EXERCISE DIRECTIONS
Write out, word for word, every line from the one containing "LAVIS Nail Lacquer" through the final line of the records.

======== INFORMATION PROVIDED

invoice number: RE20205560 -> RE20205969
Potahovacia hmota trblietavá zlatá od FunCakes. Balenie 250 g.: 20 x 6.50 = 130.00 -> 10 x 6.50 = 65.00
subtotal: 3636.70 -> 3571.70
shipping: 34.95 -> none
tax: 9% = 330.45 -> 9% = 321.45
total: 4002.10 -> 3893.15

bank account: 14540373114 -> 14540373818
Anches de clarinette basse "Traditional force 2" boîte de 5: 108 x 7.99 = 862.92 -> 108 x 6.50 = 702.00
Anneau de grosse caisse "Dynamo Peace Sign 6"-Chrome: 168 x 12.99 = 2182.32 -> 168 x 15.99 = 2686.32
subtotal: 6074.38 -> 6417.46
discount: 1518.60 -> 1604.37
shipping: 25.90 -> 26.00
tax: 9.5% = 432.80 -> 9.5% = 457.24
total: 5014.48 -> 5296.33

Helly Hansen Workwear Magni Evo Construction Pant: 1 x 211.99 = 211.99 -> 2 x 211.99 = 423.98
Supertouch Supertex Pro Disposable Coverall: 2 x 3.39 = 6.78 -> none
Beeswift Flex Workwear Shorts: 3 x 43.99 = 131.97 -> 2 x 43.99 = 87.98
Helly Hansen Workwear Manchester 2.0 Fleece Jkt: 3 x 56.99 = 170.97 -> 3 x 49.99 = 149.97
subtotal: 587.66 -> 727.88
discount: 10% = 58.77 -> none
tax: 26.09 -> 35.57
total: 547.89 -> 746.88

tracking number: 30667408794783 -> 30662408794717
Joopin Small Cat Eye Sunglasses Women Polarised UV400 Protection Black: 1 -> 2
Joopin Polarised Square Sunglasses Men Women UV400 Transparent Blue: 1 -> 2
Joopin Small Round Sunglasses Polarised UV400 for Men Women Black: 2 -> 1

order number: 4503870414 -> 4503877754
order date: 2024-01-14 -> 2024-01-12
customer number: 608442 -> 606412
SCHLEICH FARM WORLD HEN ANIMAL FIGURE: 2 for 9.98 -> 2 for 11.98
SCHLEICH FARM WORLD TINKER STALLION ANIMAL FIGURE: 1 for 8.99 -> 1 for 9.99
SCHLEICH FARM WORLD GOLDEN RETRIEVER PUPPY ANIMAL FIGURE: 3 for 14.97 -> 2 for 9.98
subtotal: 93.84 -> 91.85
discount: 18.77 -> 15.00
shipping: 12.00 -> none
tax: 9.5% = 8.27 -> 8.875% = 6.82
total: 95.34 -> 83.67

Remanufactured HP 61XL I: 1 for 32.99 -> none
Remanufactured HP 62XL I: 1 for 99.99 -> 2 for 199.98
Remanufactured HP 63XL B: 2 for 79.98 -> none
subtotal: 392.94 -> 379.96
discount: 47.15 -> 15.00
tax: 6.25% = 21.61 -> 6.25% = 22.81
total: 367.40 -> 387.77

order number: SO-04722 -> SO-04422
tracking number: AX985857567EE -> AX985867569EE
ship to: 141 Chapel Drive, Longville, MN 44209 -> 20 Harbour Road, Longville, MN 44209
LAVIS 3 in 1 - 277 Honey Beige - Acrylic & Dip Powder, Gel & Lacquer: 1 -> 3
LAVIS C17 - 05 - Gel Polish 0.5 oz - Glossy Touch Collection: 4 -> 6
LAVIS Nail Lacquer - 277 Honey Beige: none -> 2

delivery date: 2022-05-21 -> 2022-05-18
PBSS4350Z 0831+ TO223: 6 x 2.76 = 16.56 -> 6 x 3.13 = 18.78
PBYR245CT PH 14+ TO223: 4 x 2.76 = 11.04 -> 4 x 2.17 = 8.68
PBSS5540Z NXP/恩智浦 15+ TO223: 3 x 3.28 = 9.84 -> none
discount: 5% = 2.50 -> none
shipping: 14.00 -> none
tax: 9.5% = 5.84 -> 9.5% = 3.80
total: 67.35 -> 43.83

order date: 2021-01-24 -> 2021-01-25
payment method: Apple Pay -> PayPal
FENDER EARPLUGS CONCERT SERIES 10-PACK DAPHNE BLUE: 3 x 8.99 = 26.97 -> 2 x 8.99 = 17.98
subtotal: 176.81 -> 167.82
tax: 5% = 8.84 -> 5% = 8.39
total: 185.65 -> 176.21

================

RESULT OF THIS EXERCISE
LAVIS Nail Lacquer - 277 Honey Beige: none -> 2

delivery date: 2022-05-21 -> 2022-05-18
PBSS4350Z 0831+ TO223: 6 x 2.76 = 16.56 -> 6 x 3.13 = 18.78
PBYR245CT PH 14+ TO223: 4 x 2.76 = 11.04 -> 4 x 2.17 = 8.68
PBSS5540Z NXP/恩智浦 15+ TO223: 3 x 3.28 = 9.84 -> none
discount: 5% = 2.50 -> none
shipping: 14.00 -> none
tax: 9.5% = 5.84 -> 9.5% = 3.80
total: 67.35 -> 43.83

order date: 2021-01-24 -> 2021-01-25
payment method: Apple Pay -> PayPal
FENDER EARPLUGS CONCERT SERIES 10-PACK DAPHNE BLUE: 3 x 8.99 = 26.97 -> 2 x 8.99 = 17.98
subtotal: 176.81 -> 167.82
tax: 5% = 8.84 -> 5% = 8.39
total: 185.65 -> 176.21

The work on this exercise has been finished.